Por la Iglesia fuimos con el P. Urdaneta y Elcano a dar la vuelta al planeta, y con San Francisco Javier a evangelizar millones de hombres más allá de las fronteras donde pasaron las victorias de Alejandro.
Por la Religión fuimos a pelear en los pantanos de Flandes, para contrabalancear el poder de la protesta, que hubiera sucumbido sin la hora trágica en que se hundió la Invencible; por ella hicimos la última cruzada de Lepanto; fue nuestra nación, como se ha dicho muy bien, la amazona que salvó a la raza latina de la servidumbre protestante, y la libertad y la moral del servo arbitrio, de la fe sin obras, de la predestinación necesaria, con los teólogos de Trento y con los tercios que pelearon en todos los campos de batalla de Europa; y nosotros fuimos los que todavía, al comenzar el siglo XIX, en las luchas napoleónicas, salvamos a Europa de la tiranía revolucionaria del César, como se ha reconocido, pues fue un francés, Chateaubriand, quien dijo con razón que los cañones de Bailén habían hecho temblar todos los gabinetes europeos.
Y en las contiendas de los siglos XIX y XX, ¿no es verdad que todo gira alrededor de la Cruz?

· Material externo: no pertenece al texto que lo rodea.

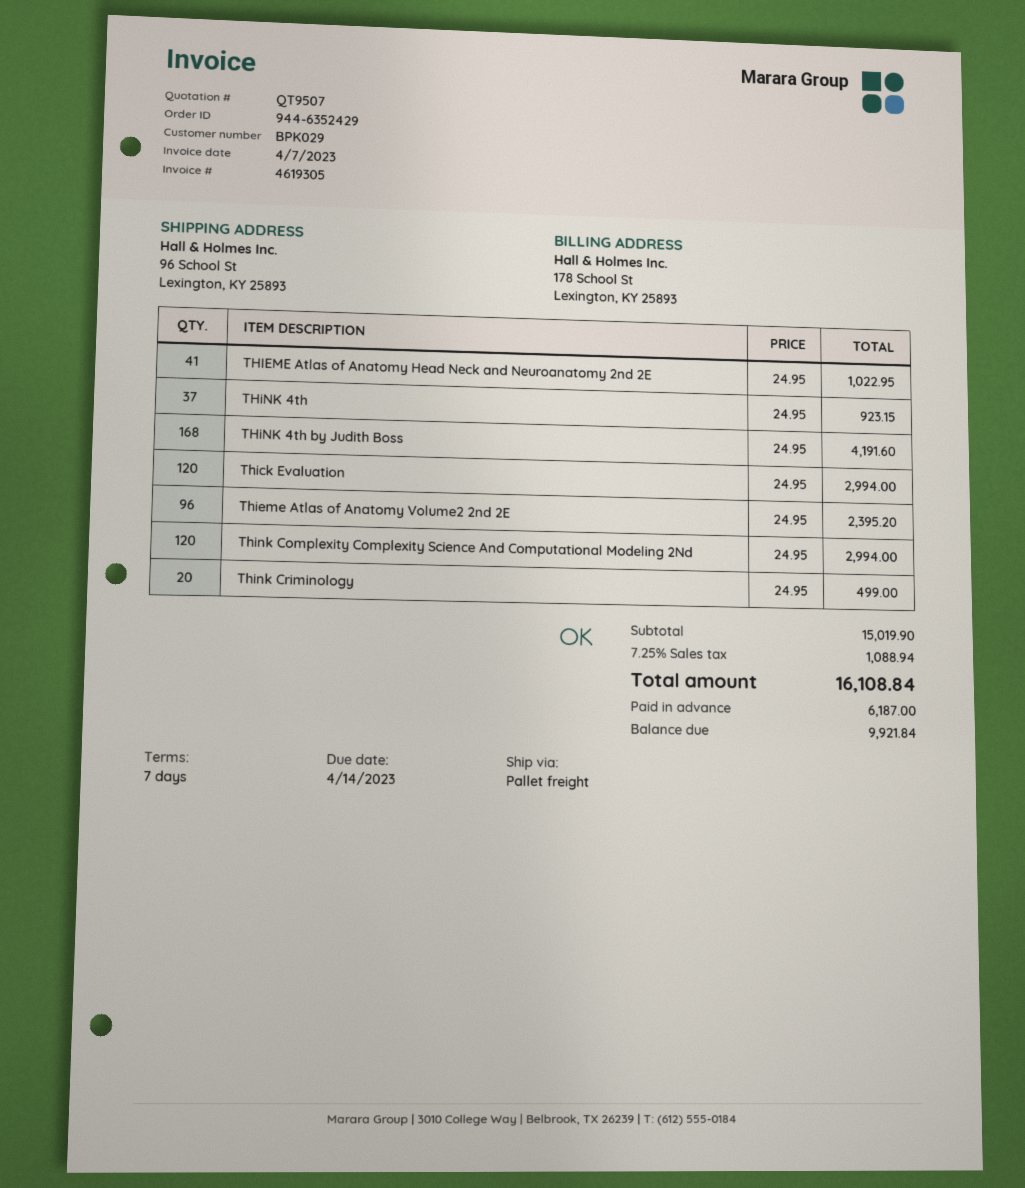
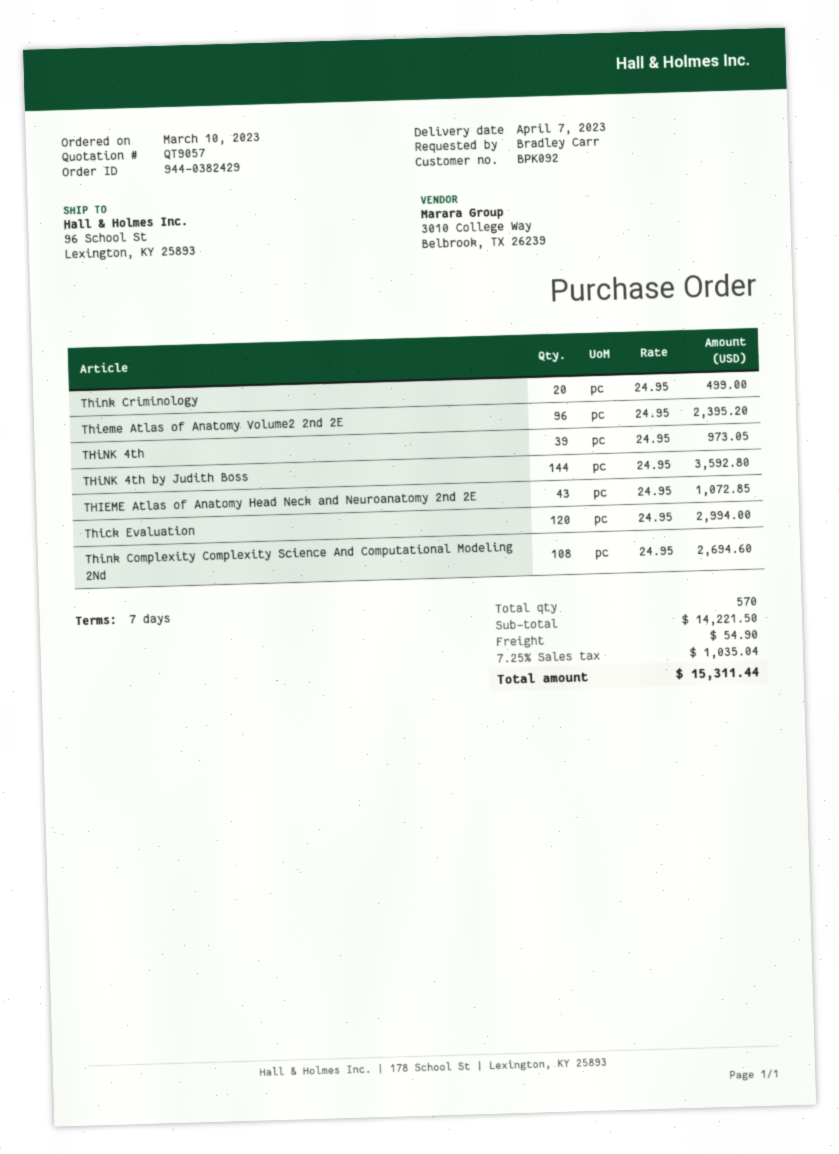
quote number: QT9507 -> QT9057
order number: 944-6352429 -> 944-0382429
customer number: BPK029 -> BPK092
THIEME Atlas of Anatomy Head Neck and Neuroanatomy 2nd 2E: 41 x 24.95 = 1022.95 -> 43 x 24.95 = 1072.85
THiNK 4th: 37 x 24.95 = 923.15 -> 39 x 24.95 = 973.05
THiNK 4th by Judith Boss: 168 x 24.95 = 4191.60 -> 144 x 24.95 = 3592.80
Think Complexity Complexity Science And Computational Modeling 2Nd: 120 x 24.95 = 2994.00 -> 108 x 24.95 = 2694.60
subtotal: 15019.90 -> 14221.50
shipping: none -> 54.90
tax: 7.25% = 1088.94 -> 7.25% = 1035.04
total: 16108.84 -> 15311.44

Nuestras luchas civiles, nuestras contiendas políticas, o por afirmaciones o por negaciones, todas se refieren a la Iglesia; y nuestros enemigos de hoy mismo, si se suprimiera el Catolicismo en España, se quedarían asombrados, se quedarían absortos mirándose unos a otros, al encontrarse sin programa. El grado de odio y de opresión a la Iglesia, lo que se ha de cercenar de sus derechos, lo que se han de limitar sus facultades, ese es el programa de los que se llaman anticlericales, de modo que aún como negaciones viven en esa afirmación soberana.»